In the second of her monthly diaries, Shiriin Barakzai describes the significant challenges she faces in teaching English to her classes of Bhuddist monks, starting with how to move on from rhythmic chanting...
In July I spent a week in Punakha and taught at the monastery nearly every day, twice a day. I rotated around the three classes to see how they were being taught and to assess their level of English. It was also a chance to try and understand some of the fundamental differences between my world view and theirs.
Traditional monastic studies are so different from ‘modern’ teaching that it’s quite difficult to get the students to speak at all, as they are so used to doing everything together in unison. If we are reading around the class, they will first stand and rearrange their robes before they start, so getting through a short book, with everyone reading a couple of lines, can take quite a while.
Traditional monastic studies involve reading and learning Tibetan and Sanskrit scriptures by heart. The monks are split into classes, where they all read together; their steady and regular chanting is either very calming or soporific, depending on your viewpoint! However, this doesn’t lend itself well to reading English clearly, annunciating vowels and consonants and using inflection to convey expression or emphasis. It also means words and sentences all run into each other and are spoken in a flat and droning voice.
Bhutanese society in general is very hierarchical and so young or junior people will look at the floor and place their hand over their mouths when they speak to avoid contaminating the air their superiors are breathing. This is not handy when trying to hear what a student is saying, especially with the flat, droning tone.
And last but not least, beating students with a rhino hide whip is the norm: for falling asleep, not sitting up, not chanting loudly enough, etc. This is not unique to Bhutan, most Buddhist teaching involves some sort of corporal punishment, as does ‘mainstream’ teaching in the Indian subcontinent. Obviously I don’t beat anyone, but now and then I notice someone flinch if I move too fast to turn their page or reach for their pen.
So these are the first, most obvious challenges to overcome, added to the fact that the monks are awake from 4:30am until 10:00pm, so at least one young monk nods off in each class.
As noted in my last diary entry, the students' normal teachers have received limited English tuition themselves and so I really wanted to access some materials which they could use to guide them now and in the future. I found some material in the Teaching English supplement of my weekly paper, but mostly it was too advanced even for the class A students. We once spent four sessions reading the content of what was labelled a ‘lower intermediate’ comprehension and another two sessions answering the questions! Apart from the language used in the material, the context and concepts are so far removed from life here that they take a bit of imagination to explain, e.g. trying to explain ‘surfing the net’ to students who have never seen a surfboard or anyone surfing, or have never used a computer and don't understand what ‘the net’ means.
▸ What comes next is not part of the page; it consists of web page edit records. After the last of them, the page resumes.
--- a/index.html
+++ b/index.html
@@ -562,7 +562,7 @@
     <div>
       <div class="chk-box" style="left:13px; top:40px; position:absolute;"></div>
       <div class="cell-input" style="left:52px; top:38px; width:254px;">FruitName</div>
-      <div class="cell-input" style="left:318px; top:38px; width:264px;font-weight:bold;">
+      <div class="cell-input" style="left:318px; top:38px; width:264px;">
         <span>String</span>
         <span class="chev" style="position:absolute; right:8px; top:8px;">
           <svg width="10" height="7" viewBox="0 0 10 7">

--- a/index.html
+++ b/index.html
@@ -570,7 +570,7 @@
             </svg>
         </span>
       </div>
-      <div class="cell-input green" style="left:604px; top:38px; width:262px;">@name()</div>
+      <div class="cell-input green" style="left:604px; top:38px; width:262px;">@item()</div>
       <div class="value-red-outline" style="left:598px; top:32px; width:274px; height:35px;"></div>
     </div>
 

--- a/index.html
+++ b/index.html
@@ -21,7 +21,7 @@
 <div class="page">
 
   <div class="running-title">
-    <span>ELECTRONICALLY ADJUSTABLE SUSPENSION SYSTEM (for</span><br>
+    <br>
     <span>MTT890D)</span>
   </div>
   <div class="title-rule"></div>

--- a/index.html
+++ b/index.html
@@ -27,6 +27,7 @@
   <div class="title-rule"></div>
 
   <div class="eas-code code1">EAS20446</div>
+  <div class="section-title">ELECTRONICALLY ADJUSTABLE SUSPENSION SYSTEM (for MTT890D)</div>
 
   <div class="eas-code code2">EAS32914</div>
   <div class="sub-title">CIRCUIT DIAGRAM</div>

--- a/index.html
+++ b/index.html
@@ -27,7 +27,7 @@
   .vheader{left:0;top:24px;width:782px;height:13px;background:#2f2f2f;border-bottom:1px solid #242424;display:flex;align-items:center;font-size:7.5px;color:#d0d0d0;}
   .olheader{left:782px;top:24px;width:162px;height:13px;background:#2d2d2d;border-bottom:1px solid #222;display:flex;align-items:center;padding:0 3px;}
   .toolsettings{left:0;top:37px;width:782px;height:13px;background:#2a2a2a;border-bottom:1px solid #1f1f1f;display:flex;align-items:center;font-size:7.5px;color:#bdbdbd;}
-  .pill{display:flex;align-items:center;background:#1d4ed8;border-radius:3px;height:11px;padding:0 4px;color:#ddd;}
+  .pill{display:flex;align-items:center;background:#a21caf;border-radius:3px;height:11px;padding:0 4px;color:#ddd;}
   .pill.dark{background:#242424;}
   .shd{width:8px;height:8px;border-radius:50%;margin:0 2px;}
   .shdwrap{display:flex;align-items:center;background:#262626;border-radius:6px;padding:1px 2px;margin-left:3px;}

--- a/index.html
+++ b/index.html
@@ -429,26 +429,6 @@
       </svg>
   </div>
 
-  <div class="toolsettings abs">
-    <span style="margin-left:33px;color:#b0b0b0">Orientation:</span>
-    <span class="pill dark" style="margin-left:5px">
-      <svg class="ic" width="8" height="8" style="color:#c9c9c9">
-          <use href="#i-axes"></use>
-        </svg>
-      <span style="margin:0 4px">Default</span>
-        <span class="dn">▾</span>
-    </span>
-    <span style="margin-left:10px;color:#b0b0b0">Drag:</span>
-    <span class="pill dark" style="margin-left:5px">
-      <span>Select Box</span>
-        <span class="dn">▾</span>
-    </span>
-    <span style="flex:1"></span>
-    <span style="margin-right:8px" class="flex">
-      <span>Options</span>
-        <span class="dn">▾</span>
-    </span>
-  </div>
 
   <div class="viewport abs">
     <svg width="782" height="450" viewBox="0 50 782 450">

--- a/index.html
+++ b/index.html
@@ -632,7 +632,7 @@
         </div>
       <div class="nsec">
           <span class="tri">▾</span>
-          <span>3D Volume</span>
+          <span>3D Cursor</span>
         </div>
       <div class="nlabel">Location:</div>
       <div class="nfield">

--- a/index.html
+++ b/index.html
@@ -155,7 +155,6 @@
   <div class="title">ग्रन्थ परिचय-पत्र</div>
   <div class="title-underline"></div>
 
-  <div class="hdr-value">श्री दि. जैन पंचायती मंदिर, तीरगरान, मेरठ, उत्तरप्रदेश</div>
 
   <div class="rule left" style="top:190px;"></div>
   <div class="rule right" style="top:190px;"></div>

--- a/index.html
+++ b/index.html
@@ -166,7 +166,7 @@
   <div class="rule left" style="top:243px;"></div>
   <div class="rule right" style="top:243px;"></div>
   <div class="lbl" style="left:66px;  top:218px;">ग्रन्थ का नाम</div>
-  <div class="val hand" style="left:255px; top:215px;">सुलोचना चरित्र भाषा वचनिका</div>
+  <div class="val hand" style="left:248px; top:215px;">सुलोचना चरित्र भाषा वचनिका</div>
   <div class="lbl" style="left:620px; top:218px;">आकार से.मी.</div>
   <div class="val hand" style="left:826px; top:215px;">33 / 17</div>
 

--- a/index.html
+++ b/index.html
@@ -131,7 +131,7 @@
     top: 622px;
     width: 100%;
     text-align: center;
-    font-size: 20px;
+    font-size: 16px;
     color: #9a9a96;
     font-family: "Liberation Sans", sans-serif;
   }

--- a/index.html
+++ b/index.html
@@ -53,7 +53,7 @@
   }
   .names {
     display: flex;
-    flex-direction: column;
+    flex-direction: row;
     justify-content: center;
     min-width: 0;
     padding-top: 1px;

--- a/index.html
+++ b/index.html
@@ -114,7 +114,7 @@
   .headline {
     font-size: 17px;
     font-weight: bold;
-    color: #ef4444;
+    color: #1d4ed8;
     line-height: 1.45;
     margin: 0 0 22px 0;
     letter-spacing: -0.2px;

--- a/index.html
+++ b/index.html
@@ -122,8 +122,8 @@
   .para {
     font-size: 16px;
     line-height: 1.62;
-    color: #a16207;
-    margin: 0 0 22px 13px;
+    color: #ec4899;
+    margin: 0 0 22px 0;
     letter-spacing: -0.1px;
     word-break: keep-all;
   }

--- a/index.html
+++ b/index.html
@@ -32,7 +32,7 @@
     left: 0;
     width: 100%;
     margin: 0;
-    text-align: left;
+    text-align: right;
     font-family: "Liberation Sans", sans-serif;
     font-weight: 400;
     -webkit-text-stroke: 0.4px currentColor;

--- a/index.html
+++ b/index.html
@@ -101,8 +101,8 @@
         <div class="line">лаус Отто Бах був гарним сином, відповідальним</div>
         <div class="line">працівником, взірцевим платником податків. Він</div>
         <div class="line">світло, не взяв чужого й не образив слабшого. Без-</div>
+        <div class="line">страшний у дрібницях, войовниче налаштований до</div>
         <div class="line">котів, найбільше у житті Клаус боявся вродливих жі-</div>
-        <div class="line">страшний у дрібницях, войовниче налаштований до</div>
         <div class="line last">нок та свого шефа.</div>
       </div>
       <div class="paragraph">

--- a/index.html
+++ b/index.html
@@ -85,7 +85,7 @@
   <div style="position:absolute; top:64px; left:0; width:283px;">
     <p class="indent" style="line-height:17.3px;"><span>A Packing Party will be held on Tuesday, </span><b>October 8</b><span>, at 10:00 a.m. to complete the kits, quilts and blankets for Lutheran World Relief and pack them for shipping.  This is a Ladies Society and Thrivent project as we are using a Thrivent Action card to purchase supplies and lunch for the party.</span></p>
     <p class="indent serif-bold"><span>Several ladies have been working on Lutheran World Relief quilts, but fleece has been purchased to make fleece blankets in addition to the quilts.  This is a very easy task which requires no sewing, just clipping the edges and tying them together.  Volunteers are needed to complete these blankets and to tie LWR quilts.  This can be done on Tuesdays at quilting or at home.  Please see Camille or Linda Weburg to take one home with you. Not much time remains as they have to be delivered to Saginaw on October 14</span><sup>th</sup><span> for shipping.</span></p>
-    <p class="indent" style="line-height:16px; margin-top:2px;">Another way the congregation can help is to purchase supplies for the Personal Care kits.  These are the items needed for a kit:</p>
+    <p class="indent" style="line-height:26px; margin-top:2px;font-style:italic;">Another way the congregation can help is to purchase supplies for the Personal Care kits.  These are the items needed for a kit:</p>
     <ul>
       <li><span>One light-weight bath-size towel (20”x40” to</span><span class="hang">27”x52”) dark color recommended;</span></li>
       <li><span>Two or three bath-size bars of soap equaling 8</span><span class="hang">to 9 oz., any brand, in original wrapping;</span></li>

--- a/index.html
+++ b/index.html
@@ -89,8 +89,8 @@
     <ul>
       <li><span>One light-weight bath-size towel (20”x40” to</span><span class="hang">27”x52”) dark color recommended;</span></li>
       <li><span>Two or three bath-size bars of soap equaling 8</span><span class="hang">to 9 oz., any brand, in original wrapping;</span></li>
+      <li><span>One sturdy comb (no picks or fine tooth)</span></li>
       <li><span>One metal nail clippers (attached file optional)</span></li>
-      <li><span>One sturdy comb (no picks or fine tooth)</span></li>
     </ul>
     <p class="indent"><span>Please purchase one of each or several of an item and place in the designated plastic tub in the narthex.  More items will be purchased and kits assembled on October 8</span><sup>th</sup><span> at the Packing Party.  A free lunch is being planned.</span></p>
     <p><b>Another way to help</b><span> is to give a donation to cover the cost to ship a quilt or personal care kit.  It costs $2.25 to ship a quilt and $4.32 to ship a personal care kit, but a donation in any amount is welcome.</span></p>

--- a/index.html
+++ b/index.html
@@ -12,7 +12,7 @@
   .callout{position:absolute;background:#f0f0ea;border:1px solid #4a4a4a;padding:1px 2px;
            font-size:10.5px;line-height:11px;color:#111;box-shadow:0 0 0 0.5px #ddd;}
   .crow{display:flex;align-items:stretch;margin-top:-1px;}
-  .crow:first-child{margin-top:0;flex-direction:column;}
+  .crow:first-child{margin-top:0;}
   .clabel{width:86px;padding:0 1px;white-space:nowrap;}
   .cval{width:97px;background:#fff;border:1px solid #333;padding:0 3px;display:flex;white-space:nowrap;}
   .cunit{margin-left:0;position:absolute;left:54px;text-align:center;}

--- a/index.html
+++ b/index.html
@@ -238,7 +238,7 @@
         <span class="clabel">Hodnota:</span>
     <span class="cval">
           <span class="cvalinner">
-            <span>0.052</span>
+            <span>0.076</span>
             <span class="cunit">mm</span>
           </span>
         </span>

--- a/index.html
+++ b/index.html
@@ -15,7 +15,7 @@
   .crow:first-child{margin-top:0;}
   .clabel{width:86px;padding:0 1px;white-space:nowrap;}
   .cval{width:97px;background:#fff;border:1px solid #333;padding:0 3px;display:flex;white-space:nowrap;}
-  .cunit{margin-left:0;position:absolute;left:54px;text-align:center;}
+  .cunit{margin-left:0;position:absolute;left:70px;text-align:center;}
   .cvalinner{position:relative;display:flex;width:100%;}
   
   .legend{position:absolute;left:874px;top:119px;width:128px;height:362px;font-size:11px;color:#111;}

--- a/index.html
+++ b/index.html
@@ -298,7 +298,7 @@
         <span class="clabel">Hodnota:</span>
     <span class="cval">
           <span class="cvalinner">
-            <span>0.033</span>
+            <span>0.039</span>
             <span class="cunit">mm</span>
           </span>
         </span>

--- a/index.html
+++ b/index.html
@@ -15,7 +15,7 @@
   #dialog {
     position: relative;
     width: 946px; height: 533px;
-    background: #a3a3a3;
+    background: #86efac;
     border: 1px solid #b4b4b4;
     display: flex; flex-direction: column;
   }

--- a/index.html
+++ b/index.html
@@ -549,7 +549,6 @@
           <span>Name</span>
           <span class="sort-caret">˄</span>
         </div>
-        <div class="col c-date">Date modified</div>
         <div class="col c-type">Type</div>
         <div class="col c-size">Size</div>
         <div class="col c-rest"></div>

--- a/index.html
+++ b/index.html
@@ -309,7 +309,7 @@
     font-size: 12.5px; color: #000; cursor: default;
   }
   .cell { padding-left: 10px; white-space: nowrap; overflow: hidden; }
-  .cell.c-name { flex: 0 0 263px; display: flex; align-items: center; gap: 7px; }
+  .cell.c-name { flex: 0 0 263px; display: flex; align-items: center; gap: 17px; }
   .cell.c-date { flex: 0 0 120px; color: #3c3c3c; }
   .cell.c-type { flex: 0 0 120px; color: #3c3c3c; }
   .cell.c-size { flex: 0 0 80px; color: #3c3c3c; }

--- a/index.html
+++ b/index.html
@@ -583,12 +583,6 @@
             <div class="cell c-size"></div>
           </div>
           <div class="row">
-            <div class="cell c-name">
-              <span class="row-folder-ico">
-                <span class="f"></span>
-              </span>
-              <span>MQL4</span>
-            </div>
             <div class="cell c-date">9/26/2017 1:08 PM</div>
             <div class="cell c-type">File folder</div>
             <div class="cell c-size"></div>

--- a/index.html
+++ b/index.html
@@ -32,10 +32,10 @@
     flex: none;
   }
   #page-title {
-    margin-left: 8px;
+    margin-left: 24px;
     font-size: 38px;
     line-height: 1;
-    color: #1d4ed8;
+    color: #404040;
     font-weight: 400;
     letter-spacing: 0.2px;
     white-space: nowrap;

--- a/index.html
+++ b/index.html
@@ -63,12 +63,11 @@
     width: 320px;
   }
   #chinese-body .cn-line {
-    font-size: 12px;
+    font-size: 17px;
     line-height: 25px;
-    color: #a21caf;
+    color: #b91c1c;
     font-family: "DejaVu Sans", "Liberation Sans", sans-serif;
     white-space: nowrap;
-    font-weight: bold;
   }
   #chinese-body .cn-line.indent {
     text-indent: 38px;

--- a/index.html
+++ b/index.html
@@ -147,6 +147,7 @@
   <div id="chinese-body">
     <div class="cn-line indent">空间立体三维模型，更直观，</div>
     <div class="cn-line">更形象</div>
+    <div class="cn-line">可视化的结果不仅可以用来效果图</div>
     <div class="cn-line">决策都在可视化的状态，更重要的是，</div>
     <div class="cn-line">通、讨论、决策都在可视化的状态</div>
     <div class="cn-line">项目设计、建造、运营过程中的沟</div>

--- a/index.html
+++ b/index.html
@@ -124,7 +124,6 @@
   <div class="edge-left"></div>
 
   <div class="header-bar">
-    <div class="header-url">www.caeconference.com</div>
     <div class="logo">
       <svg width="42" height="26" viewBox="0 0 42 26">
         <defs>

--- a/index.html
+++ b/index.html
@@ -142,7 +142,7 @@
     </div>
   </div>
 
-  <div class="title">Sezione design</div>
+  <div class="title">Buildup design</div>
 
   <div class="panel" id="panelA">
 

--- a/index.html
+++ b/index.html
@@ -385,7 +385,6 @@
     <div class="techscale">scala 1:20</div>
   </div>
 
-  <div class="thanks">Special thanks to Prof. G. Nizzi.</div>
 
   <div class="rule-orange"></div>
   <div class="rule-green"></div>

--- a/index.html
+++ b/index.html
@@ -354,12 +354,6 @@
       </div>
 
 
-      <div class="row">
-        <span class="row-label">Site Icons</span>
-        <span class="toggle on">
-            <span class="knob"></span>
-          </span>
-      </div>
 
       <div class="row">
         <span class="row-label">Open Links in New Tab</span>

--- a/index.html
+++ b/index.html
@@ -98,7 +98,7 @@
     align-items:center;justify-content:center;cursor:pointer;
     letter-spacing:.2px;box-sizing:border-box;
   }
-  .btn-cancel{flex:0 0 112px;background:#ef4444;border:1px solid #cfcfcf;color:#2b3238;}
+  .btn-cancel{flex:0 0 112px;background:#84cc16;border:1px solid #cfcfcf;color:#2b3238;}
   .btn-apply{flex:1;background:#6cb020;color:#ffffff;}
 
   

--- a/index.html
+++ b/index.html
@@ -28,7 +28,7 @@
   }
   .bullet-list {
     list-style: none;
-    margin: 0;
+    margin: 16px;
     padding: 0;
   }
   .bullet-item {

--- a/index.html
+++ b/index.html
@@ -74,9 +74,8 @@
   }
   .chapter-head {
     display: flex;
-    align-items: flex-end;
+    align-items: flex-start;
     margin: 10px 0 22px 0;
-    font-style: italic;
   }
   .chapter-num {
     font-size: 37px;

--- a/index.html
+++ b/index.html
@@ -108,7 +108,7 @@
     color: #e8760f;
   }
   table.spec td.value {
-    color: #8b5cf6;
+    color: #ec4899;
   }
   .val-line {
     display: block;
Most of the time, the principal, Lebeh Tshewang, sits in on the classes I teach and I find this very handy for translating to Dzongkha. Even though we have a Dzongkha-English dictionary, many concepts just don’t exist in Dzongkha, or because of the way the word has been used in a sentence, it doesn’t make sense if directly translated.
My friend Galey Tenzin, who lives in Punakha, usually joins me for a Sunday class; we split up and he takes the younger students. Although the national language is Dzongkha, many people from the south of Bhutan speak Nepali and those from the east speak Sharchop. He can speak all three. But the Dzongkha that the monks learn in scripture, based on Tibetan and Sanskrit, is quite archaic and most lay people struggle to read or understand it. So, although I’ve been here over two-and-a-half years, all my own attempts to learn any of the many languages have failed so far.